YOUR ASSIGNMENT: For the records below, report how many lines include the string "Strategies", leaving out everything except the number.

THE RECORDS: Begin

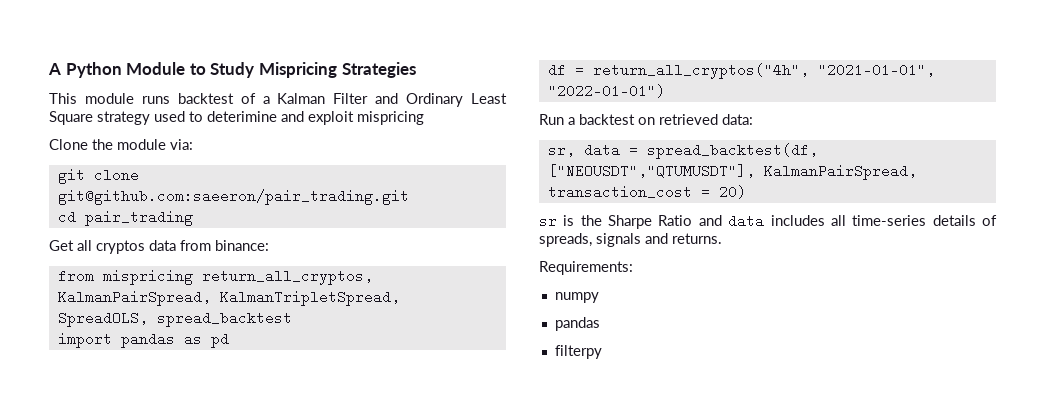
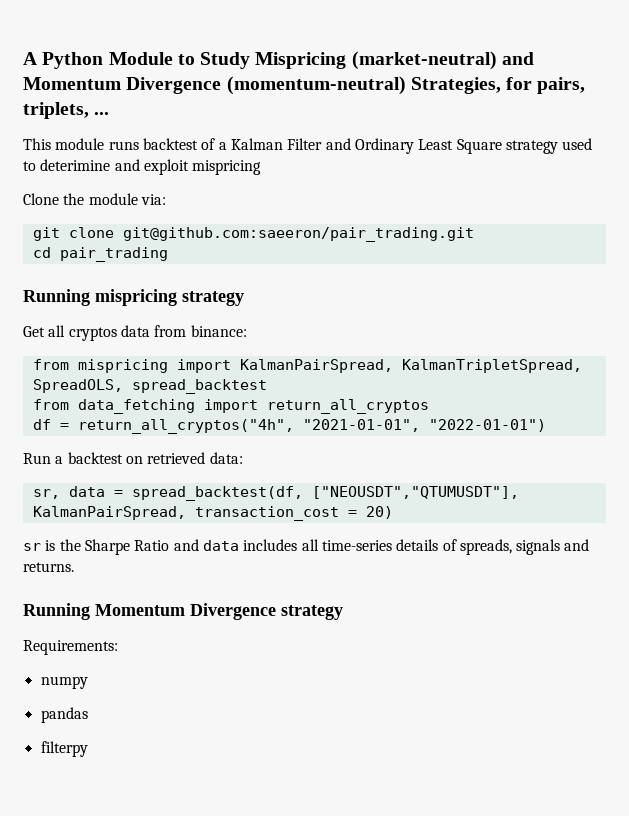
- A Python Module to Study Mispricing Strategies
+ A Python Module to Study Mispricing (market-neutral) and Momentum Divergence (momentum-neutral) Strategies, for pairs, triplets, ...
+ Running mispricing strategy
- from mispricing return_all_cryptos, KalmanPairSpread, KalmanTripletSpread, SpreadOLS, spread_backtest
+ from mispricing import KalmanPairSpread, KalmanTripletSpread, SpreadOLS, spread_backtest
- import pandas as pd
+ from data_fetching import return_all_cryptos
+ Running Momentum Divergence strategy

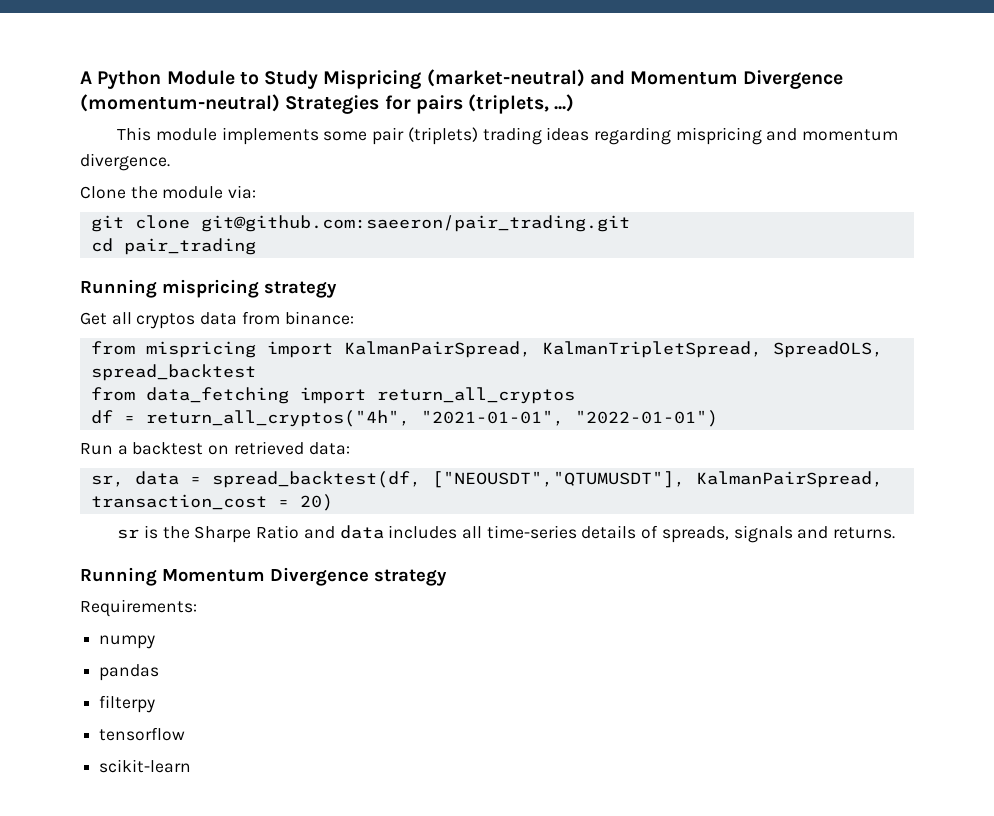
- A Python Module to Study Mispricing (market-neutral) and Momentum Divergence (momentum-neutral) Strategies, for pairs, triplets, ...
- This module runs backtest of a Kalman Filter and Ordinary Least Square strategy used to deterimine and exploit mispricing
+ A Python Module to Study Mispricing (market-neutral) and Momentum Divergence (momentum-neutral) Strategies for pairs (triplets, ...)
+ This module implements some pair (triplets) trading ideas regarding mispricing and momentum divergence.
+ tensorflow
+ scikit-learn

THE RECORDS: End

OUTPUT: 4